Stephen Gill, a council planning officer, said the main reason for refusing the application was the impact of the turbines on the landscape.
Renewable Energy Systems (RES) said it is "highly likely" the company would appeal against the council's decision.
RES spokeswoman Rachel Ruffle told BBC News: "We feel very disappointed because the recommendation downplayed the benefits of the project.
"It would have generated green energy for more than 10,000 people from an indigenous energy resource.
"If people are worried about climate change and fuel shortages, this would have done something about the problem."

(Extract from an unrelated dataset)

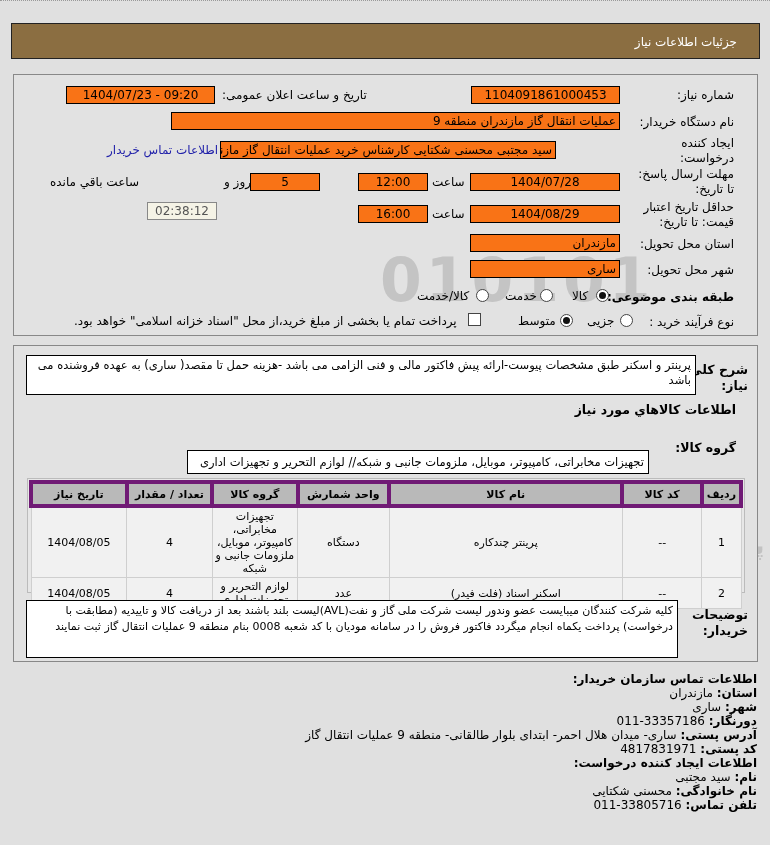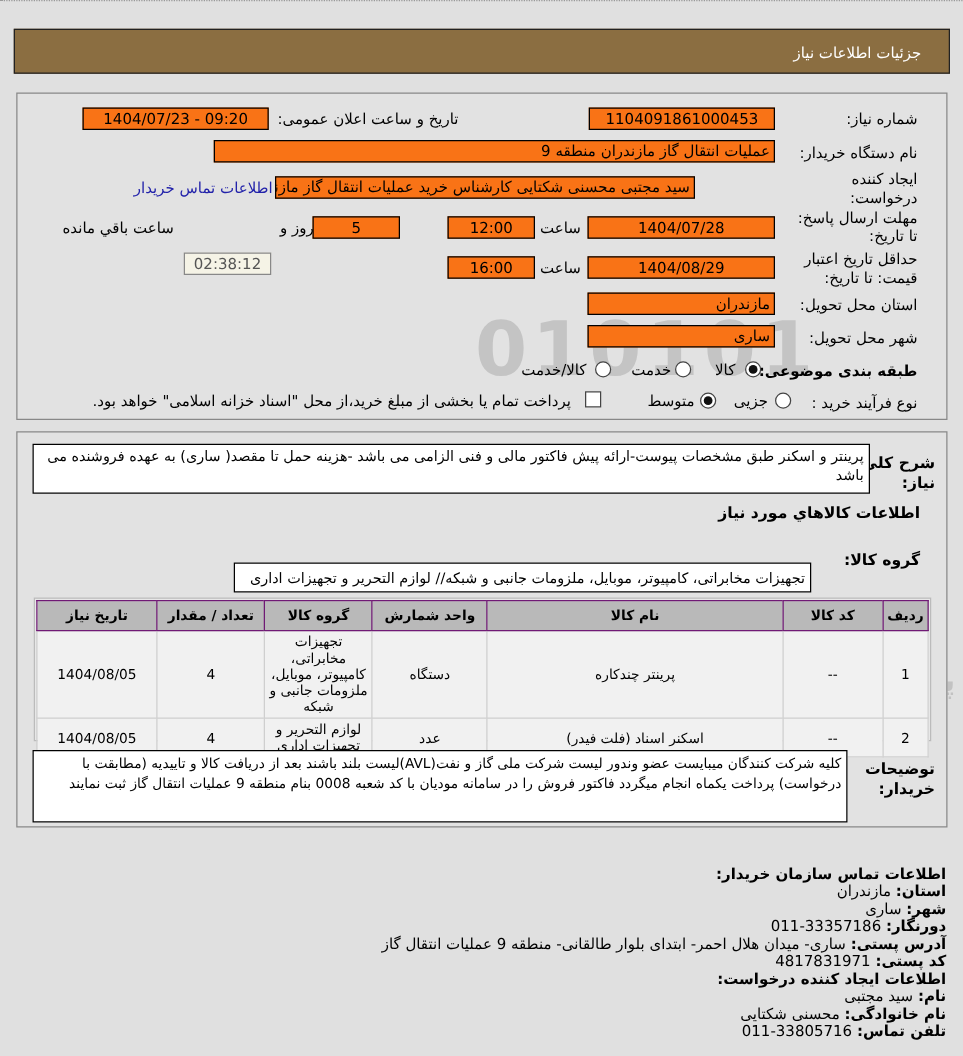"تاریخ نیاز" table.items th { border: 1px solid #701a75 -> 4px solid #701a75 }
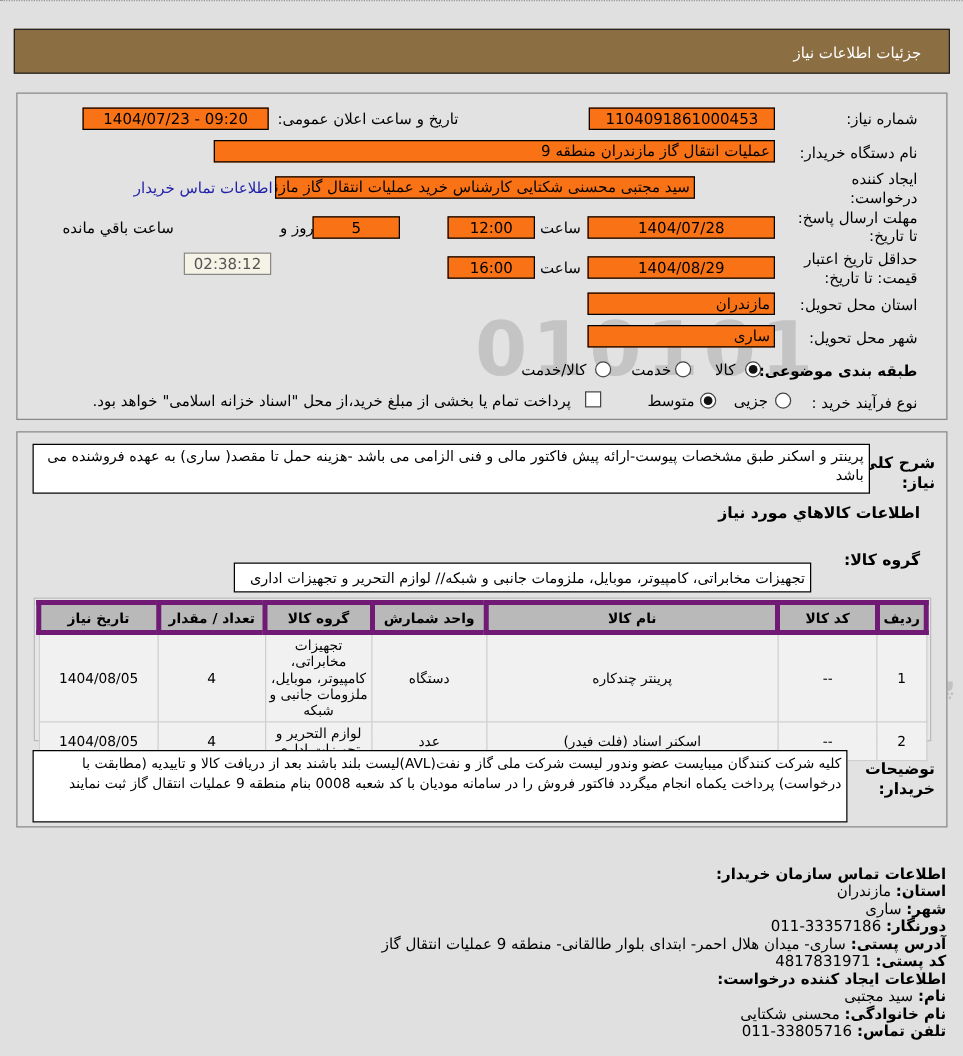"اطلاعات تماس سازمان خریدار:" .contact { top: 692px -> 672px }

But the Den Brook Valley Wind Turbine Action Group said it welcomed the council's rejection of the application.
Chairman Maureen Thomson believes the debate was well balanced, fair and covered all the points.
"I'm delighted and I feel it gives very little justification to the applicants to continue with the process," she said.
"Of course they have three months to appeal, but I hope they take into account the huge body of opinion. It's totally wrong for the area."
Chris Shears, director of RES UK, said there was no other site in Devon which was better suited to its plan.
"We'll go away and reflect, but we still believe this is an excellent site for a wind farm.
"It's highly likely we will appeal this decision."